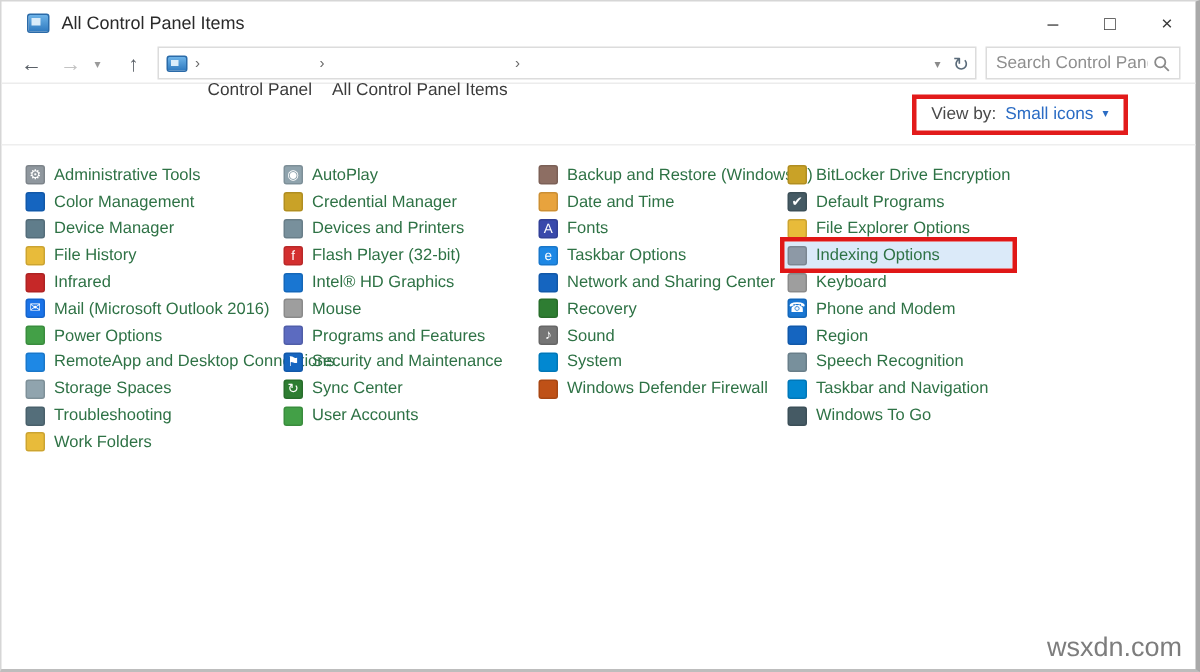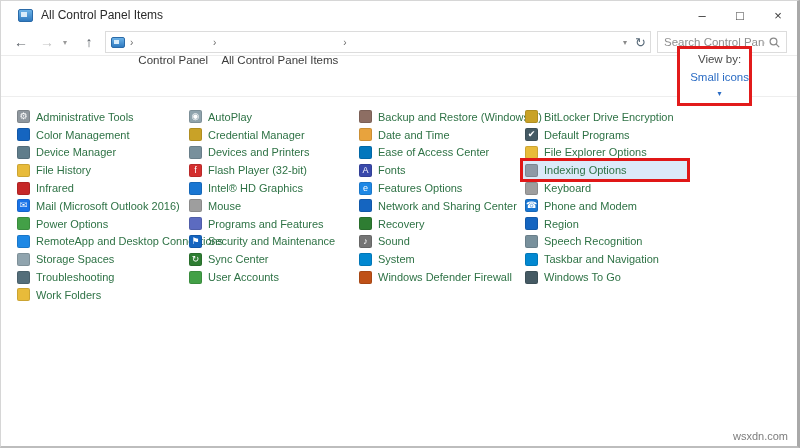"View by:" .viewby-box { flex-direction: column -> none; padding: 4px 0 5px 10px -> 4px 10px 5px 10px }
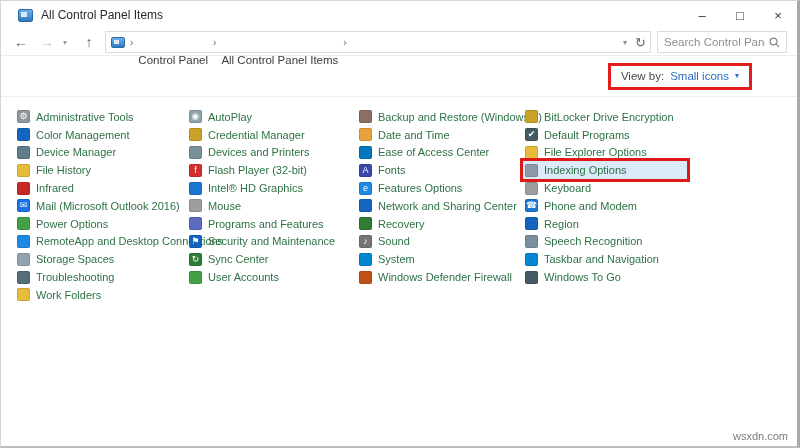"Ease of Access Center" div.cp-item { html: <div> <span></span> <span>Ease of Access Center</span> </div> -> none }
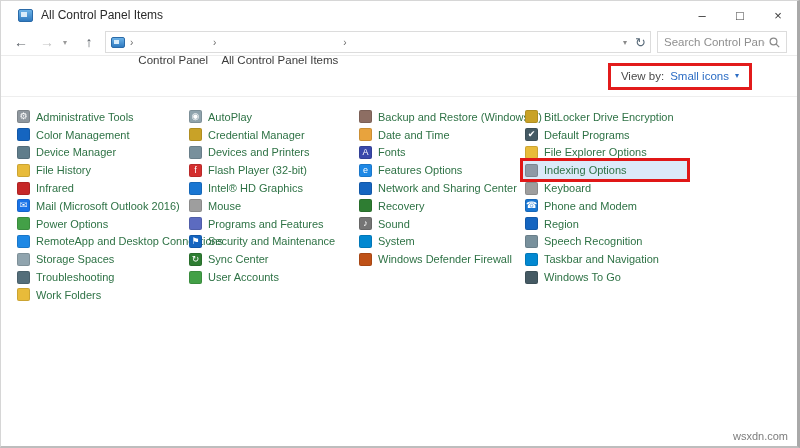"Features Options" span.cp-label { text: Features -> Taskbar }
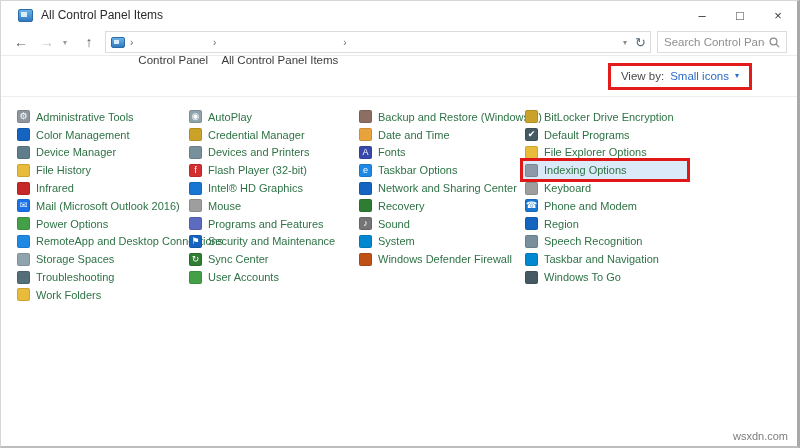"Indexing Options" .cp-item.selected { width: 164px -> 152px }
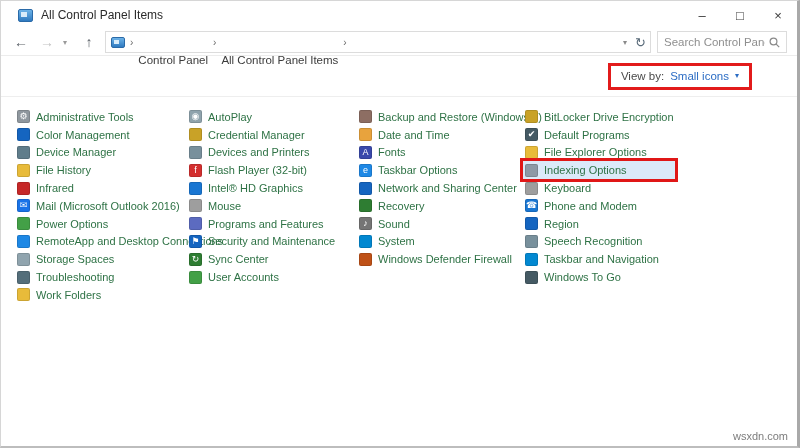"wsxdn.com" .watermark { font-size: 11px -> 18px }
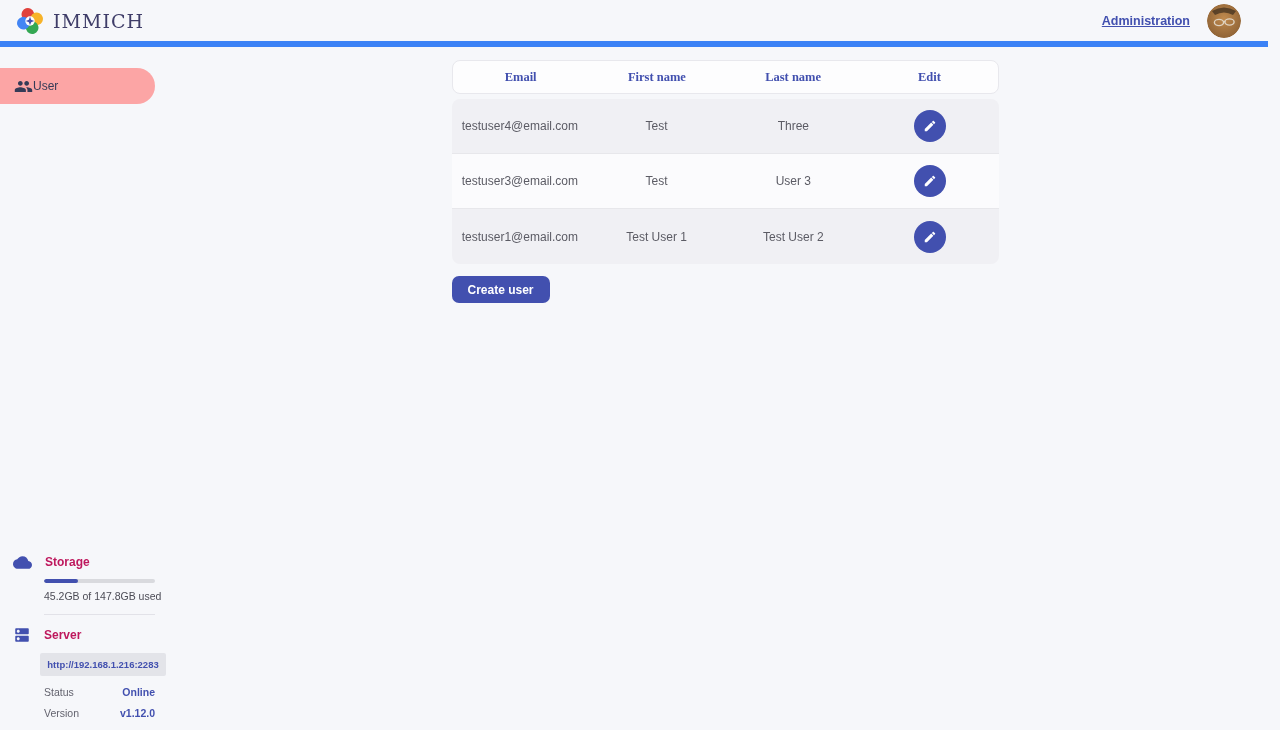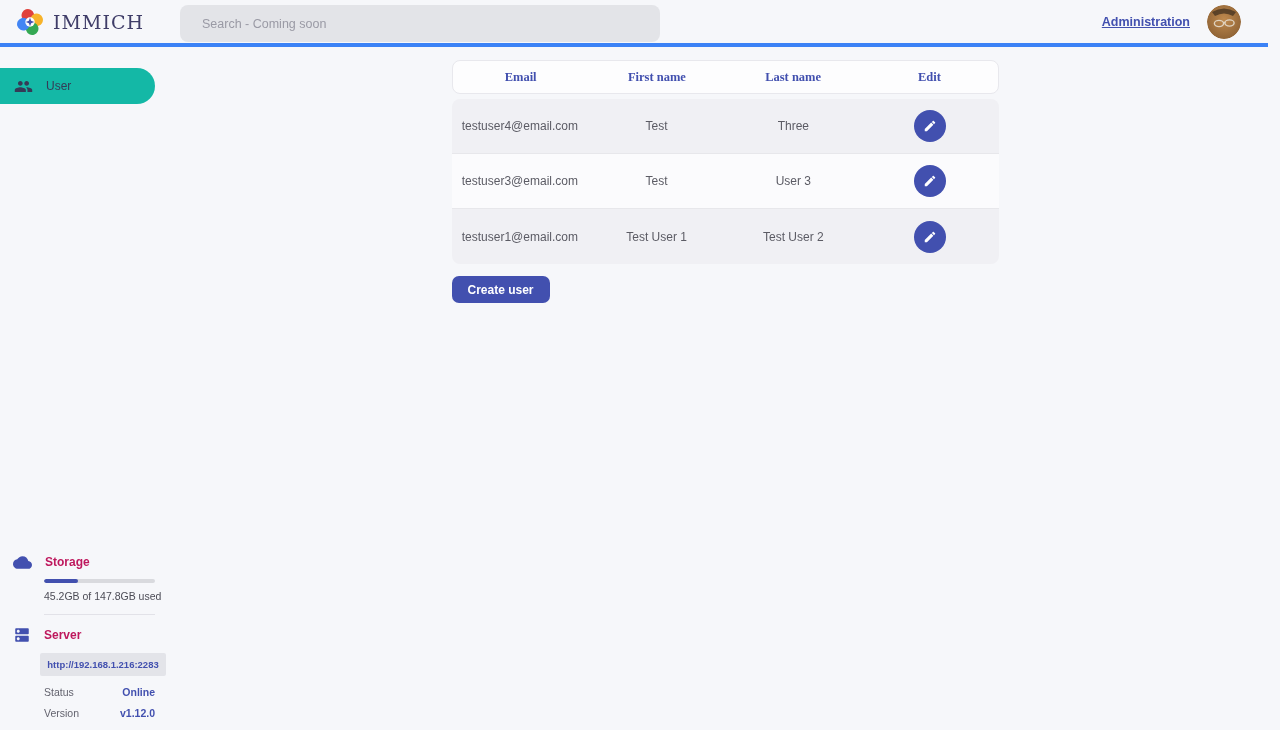"IMMICH" .navbar { border-bottom: 4px solid #3b82f6 -> 6px solid #3b82f6 }
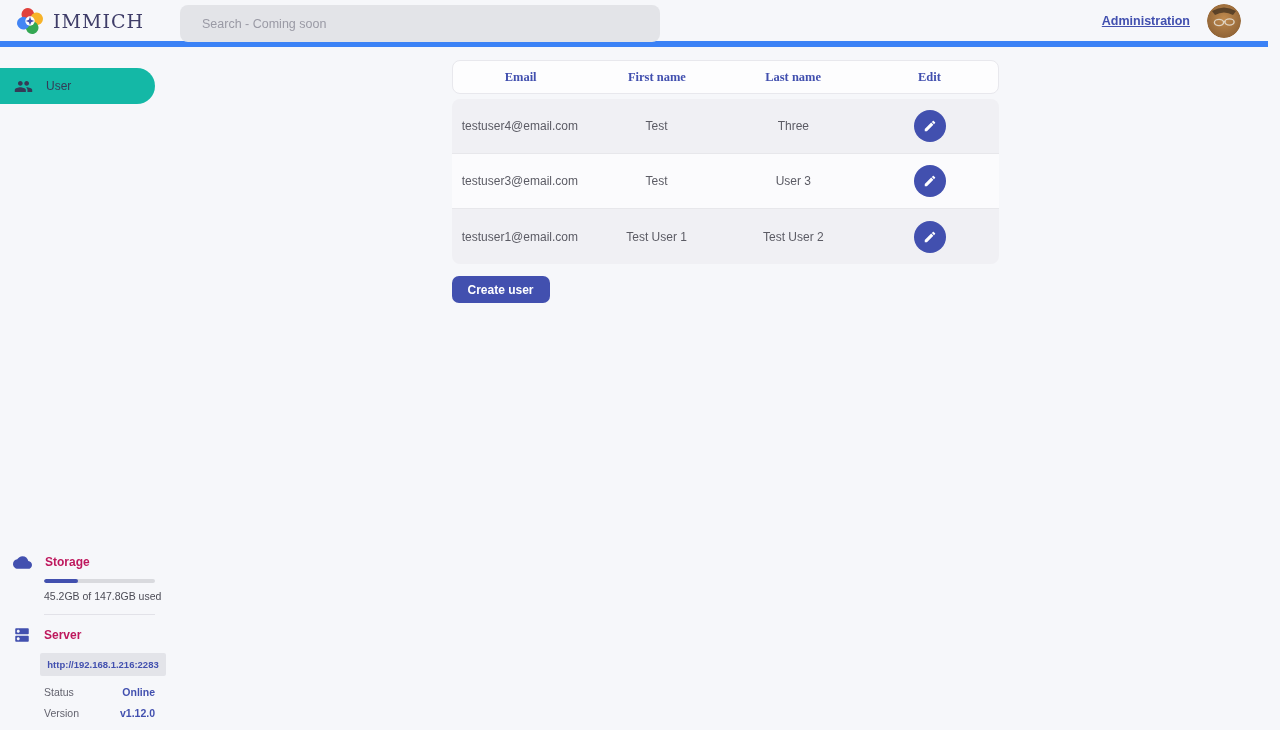"Search - Coming soon" div.search-wrap { html: <div> <input> </div> -> none }
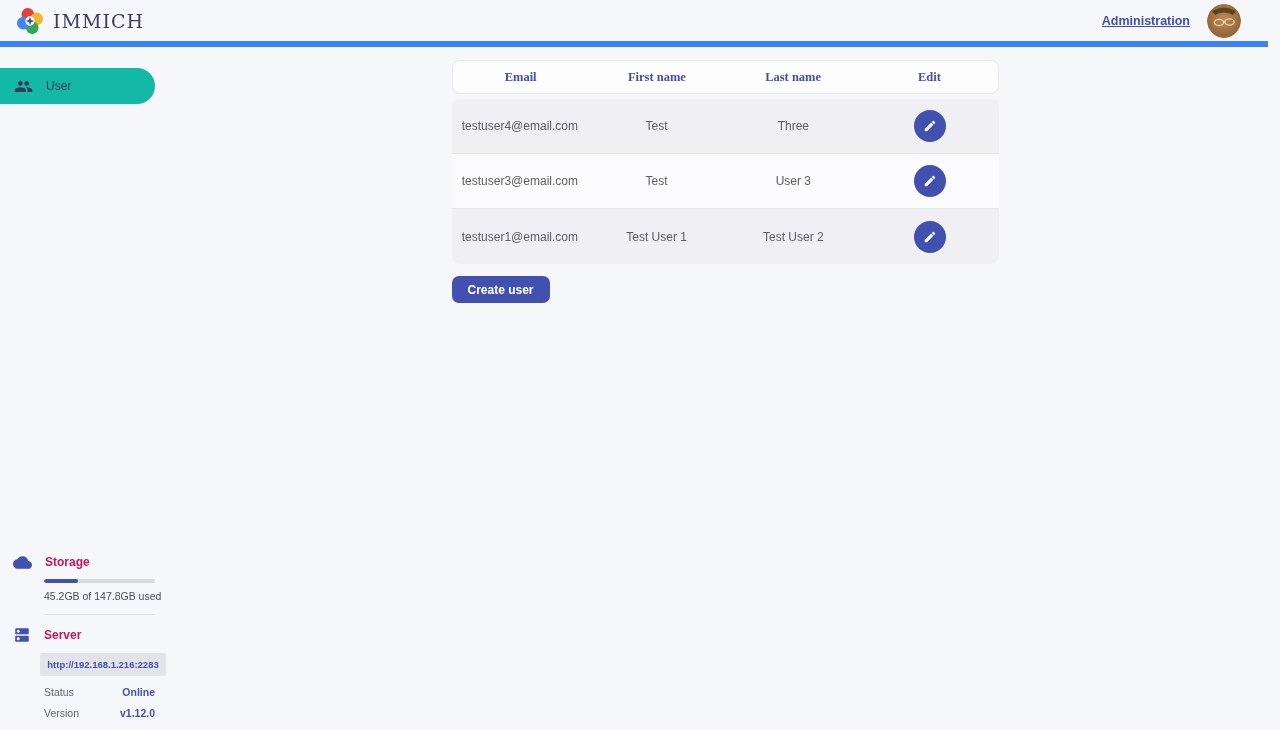"User" .side-item { background: #14b8a6 -> #fca5a5; gap: 13px -> none }
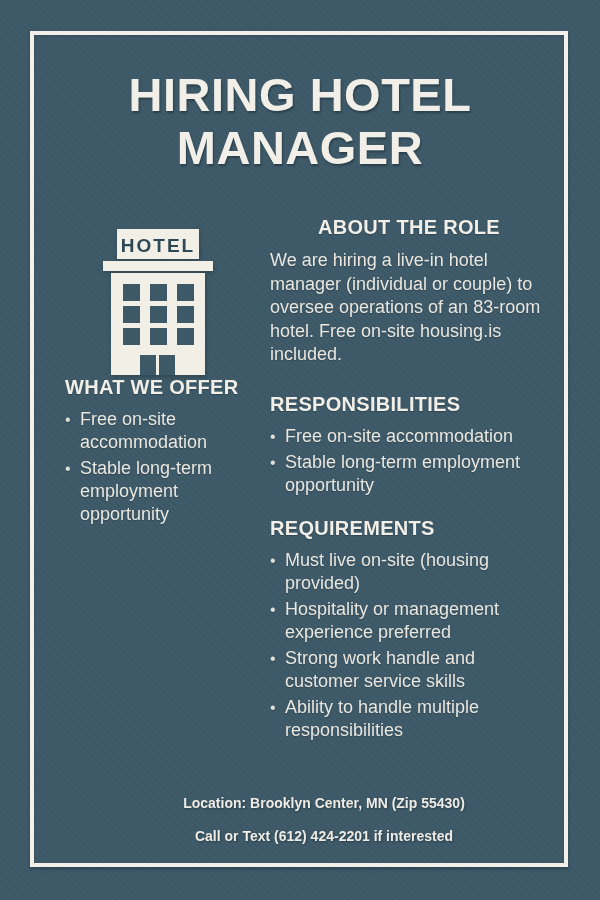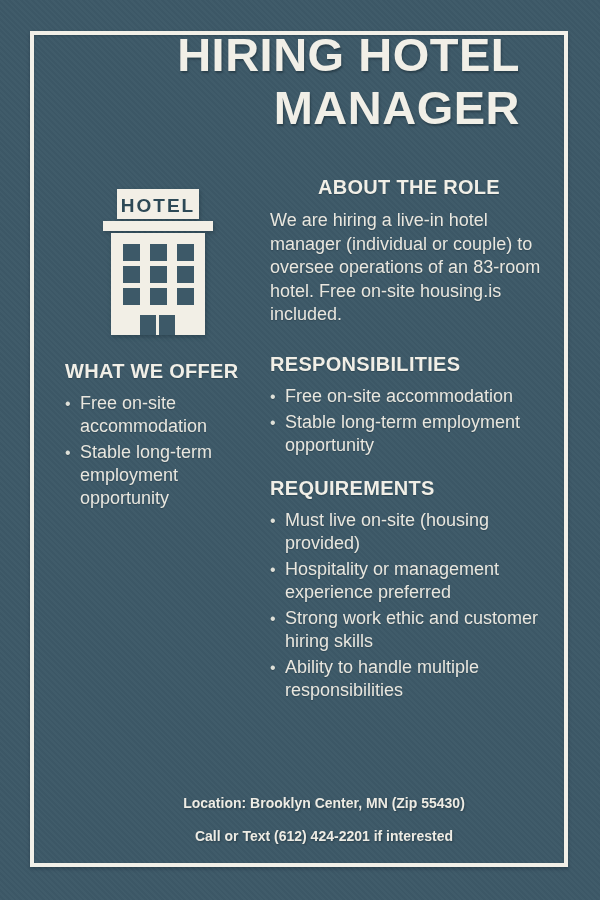"HIRING HOTEL MANAGER" .title { padding-top: 28px -> 68px; text-align: right -> center }
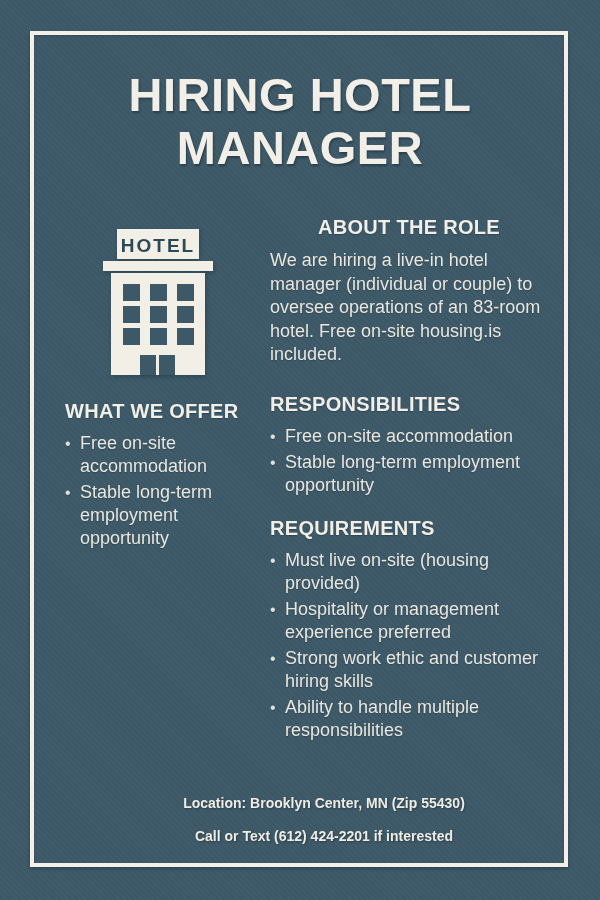"WHAT WE OFFER" .col-left .offer-heading { margin-top: 24px -> none }
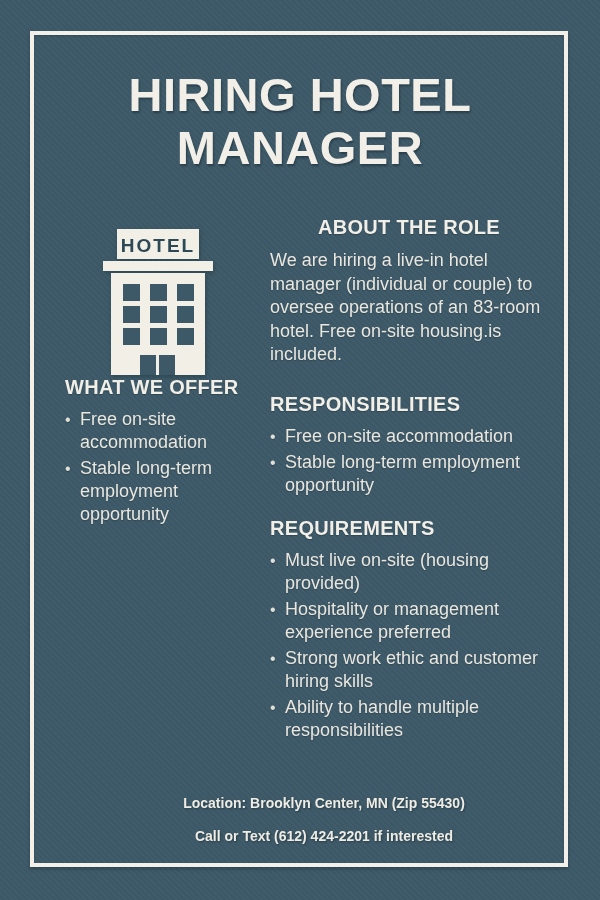"Strong work ethic and customer" li { text: ethic and customer hiring -> handle and customer service }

▬▬▬

Would you set down the listing exactly, omitting pictures?

ANSWER SPACE:
"View by:" .viewby-box { flex-direction: column -> none; padding: 4px 0 5px 10px -> 4px 10px 5px 10px }
"Ease of Access Center" div.cp-item { html: <div> <span></span> <span>Ease of Access Center</span> </div> -> none }
"Features Options" span.cp-label { text: Features -> Taskbar }
"Indexing Options" .cp-item.selected { width: 164px -> 152px }
"wsxdn.com" .watermark { font-size: 11px -> 18px }
"IMMICH" .navbar { border-bottom: 4px solid #3b82f6 -> 6px solid #3b82f6 }
"Search - Coming soon" div.search-wrap { html: <div> <input> </div> -> none }
"User" .side-item { background: #14b8a6 -> #fca5a5; gap: 13px -> none }
"HIRING HOTEL MANAGER" .title { padding-top: 28px -> 68px; text-align: right -> center }
"WHAT WE OFFER" .col-left .offer-heading { margin-top: 24px -> none }
"Strong work ethic and customer" li { text: ethic and customer hiring -> handle and customer service }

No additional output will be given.